Ok. So do I get that through JNUS (found the title ID) and flash it through minute using the Restore BOOT1_SLC.RAW? Or do I need to obtain another BOOT1_SLC.RAW from another Wii U?

 

[Lazr1026]

i already sent you a boot1 you can flash. the boot1 packages from nus arent in a neat little format you can just flash

 

[Bman3990wx]

ope sorry, didn't refresh to see that post. I'll give it a shot!

Post automatically merged: Apr 28, 2024

That got farther, but it blackscreens on the reboot.

 

[Lazr1026]

you have the otp i sent you on the sd?

 

[Bman3990wx]

Oh sorry, I took that out after I flashed the BOOT1_SLC.RAW.

Tried to dump the OTP again with that OTP.bin on the sd card after and get this:

After these flashes, I get a black screen.
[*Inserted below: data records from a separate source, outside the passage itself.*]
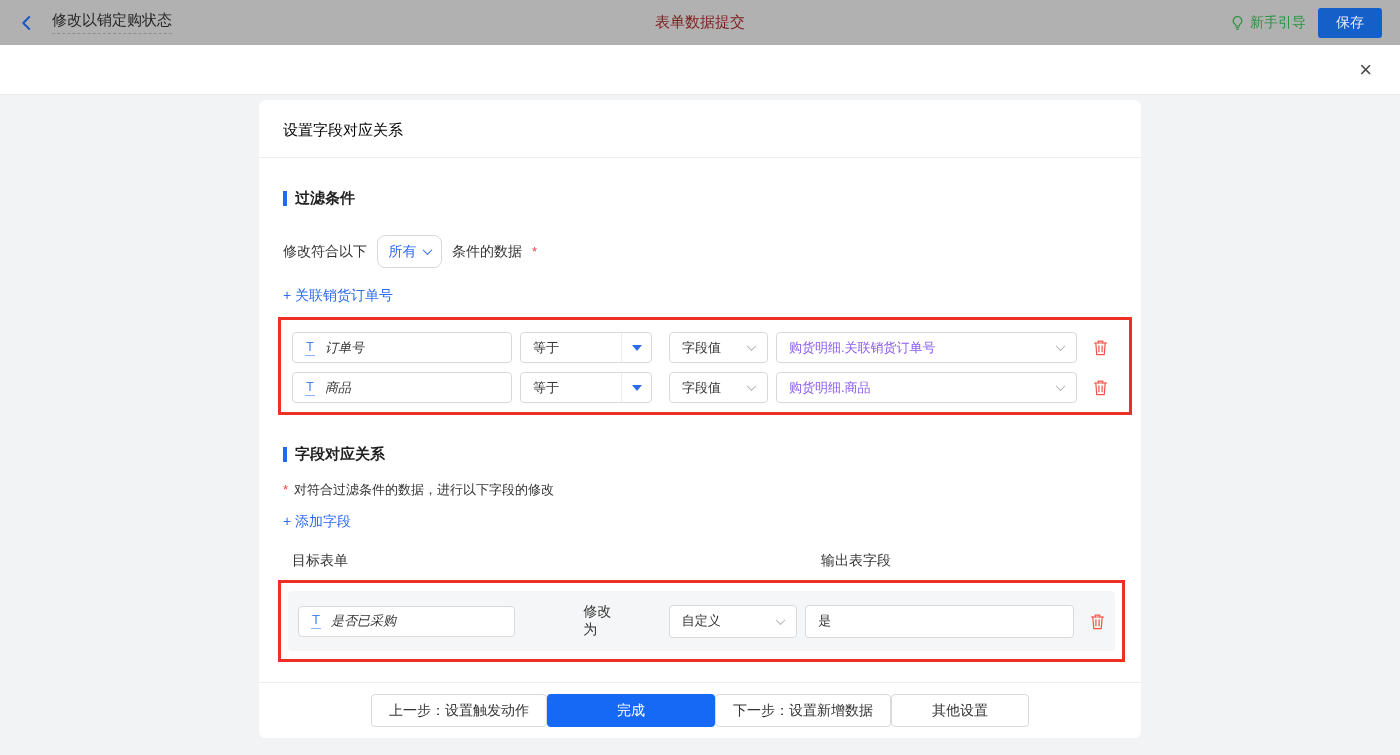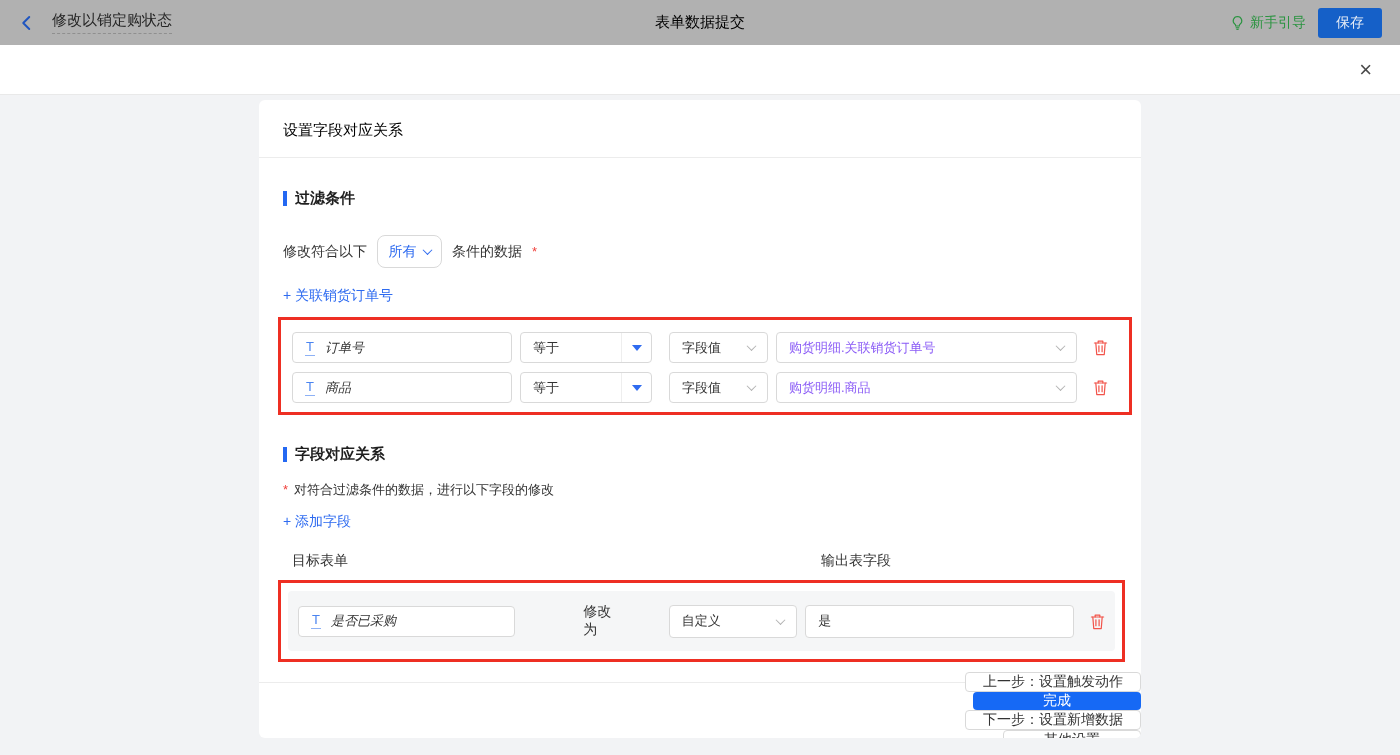--- a/index.html
+++ b/index.html
@@ -4,21 +4,21 @@
 <style>
   * { box-sizing: border-box; margin: 0; padding: 0; }
   html,body { width: 1400px; height: 755px; overflow: hidden; }
   body { font-family: "Liberation Sans", "DejaVu Sans", sans-serif; background: #f2f3f5; }
 
   
   .topbar { height: 45px; background: #b1b1b1; display: flex; align-items: center; padding: 0 18px; position: relative; }
   .topbar-left { display: flex; align-items: center; gap: 14px; }
   .back-icon { width: 20px; height: 20px; cursor: pointer; display: flex; align-items: center; }
   .topbar-title { font-size: 15px; color: #262626; padding-bottom: 3px; border-bottom: 1px dashed #8f8f8f; }
-  .topbar-center { position: absolute; left: 0; right: 0; text-align: center; font-size: 15px; color: #000000; pointer-events: none; }
+  .topbar-center { position: absolute; left: 0; right: 0; text-align: center; font-size: 15px; color: #7f1d1d; pointer-events: none; }
   .topbar-right { margin-left: auto; display: flex; align-items: center; gap: 12px; position: relative; z-index: 1; }
   .guide { display: flex; align-items: center; gap: 5px; color: #2a9440; font-size: 14px; cursor: pointer; }
   .save-btn { width: 64px; height: 30px; background: #1560c8; color: #e9eef6; border: none; border-radius: 3px; font-size: 14px; cursor: pointer; font-family: inherit; }
 
   
   .dialog-header { height: 50px; background: #ffffff; border-bottom: 1px solid #e9e9e9; position: relative; display: flex; align-items: center; justify-content: center; }
   .dialog-title { font-size: 18px; font-weight: bold; color: #1f1f1f; }
   .close-btn { position: absolute; right: 28px; top: 50%; transform: translateY(-50%); font-size: 22px; color: #4a4a4a; cursor: pointer; line-height: 1; font-weight: 400; }
 
   
@@ -68,21 +68,21 @@
   .col-target { margin-left: 9px; width: 529px; }
 
   .hl-box.mapping { margin-top: 10px; width: 847px; padding: 8px 7px; }
   .map-band { background: #f5f6f7; border-radius: 4px; padding: 12px 10px; display: flex; align-items: center; }
   .map-action { margin-left: 68px; font-size: 14px; color: #333; }
   .mode-select { width: 130px; height: 33px; border: 1px solid #d9d9d9; border-radius: 4px; background: #fff; margin-left: 44px; display: flex; align-items: center; justify-content: space-between; padding: 0 12px; cursor: pointer; }
   .mode-select .stxt { font-size: 13px; color: #333; }
   .value-input { width: 272px; height: 33px; border: 1px solid #d9d9d9; border-radius: 4px; margin-left: 8px; padding: 0 12px; font-size: 13px; color: #333; font-family: inherit; outline: none; background: #fff; }
 
   
-  .card-footer { margin-top: auto; border-top: 1px solid #ececec; height: 56px; display: flex; align-items: flex-end; justify-content: center; gap: 0; flex-direction: column; }
+  .card-footer { margin-top: auto; border-top: 1px solid #ececec; height: 56px; display: flex; align-items: center; justify-content: center; gap: 0; }
   .f-btn { height: 33px; background: #fff; border: 1px solid #d9d9d9; border-radius: 4px; font-size: 14px; color: #333; padding: 0 17px; cursor: pointer; font-family: inherit; }
   .f-btn.other { padding: 0 40px; }
   .f-btn.primary { width: 168px; background: #1669f5; border: none; color: #fff; }
 </style>
 </head>
 <body>
 
 <div class="topbar">
   <div class="topbar-left">
     <span class="back-icon">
Post automatically merged: Apr 28, 2024

I wondered what would happen if I unpluged and plugged back in De_Fuse when the system showed a black screen and it comes up with the below:
View attachment 1714270333781.jpeg

Potentially an issue SEEPROM?

Post automatically merged: Apr 28, 2024

Ok big news.

I had another idea. I didn't like how the putty terminal was outputting garbage after the console launched the minute menu. So I tried an older version of De_Fuse/minute and my Putty terminal returned to normal.

I then tried dumping the OTP on this setup and it successfully dumped!!!!! Now to put it back on the new version and install some cafe os.

 

[V10lator]

Now to put it back on the new version and install some cafe os.

In case the data on the console isn't important for you I would suggest to do a complete firmware update by rebuilding the MLC as described here: https://gbatemp.net/threads/how-to-upgrading-rebuilding-wii-u-internal-memory-mlc.636309/

Just make sure to not only install the MLC titles but the SLC titles, too (as the guide says: If your console has an old firmware it might also be necessary to get the latest SLC titles). Installing both, MLC and SLC titles is equal to a firmware update.

You can even upgrade the SD card in the NAND-AID to 64 GB while doing so (or even higher with permanent ISFSHax or de_fuse).

 

[Bman3990wx]

In case the data on the console isn't important for you I would suggest to do a complete firmware update by rebuilding the MLC as described here: https://gbatemp.net/threads/how-to-upgrading-rebuilding-wii-u-internal-memory-mlc.636309/

Just make sure to not only install the MLC titles but the SLC titles, too (as the guide says: If your console has an old firmware it might also be necessary to get the latest SLC titles). Installing both, MLC and SLC titles is equal to a firmware update.

You can even upgrade the SD card in the NAND-AID to 64 GB while doing so (or even higher with permanent ISFSHax or de_fuse).

Yep! I got the SLC files and the MLC ones, threw them on the as card and went off to the races…. 30 mins of troubleshooting bad solder joints on my nandaid later and I’m in Caffe OS!

I wish I had a bigger SD card on hand but 32gb was what I had laying around.

Thank you for your help everyone!!!!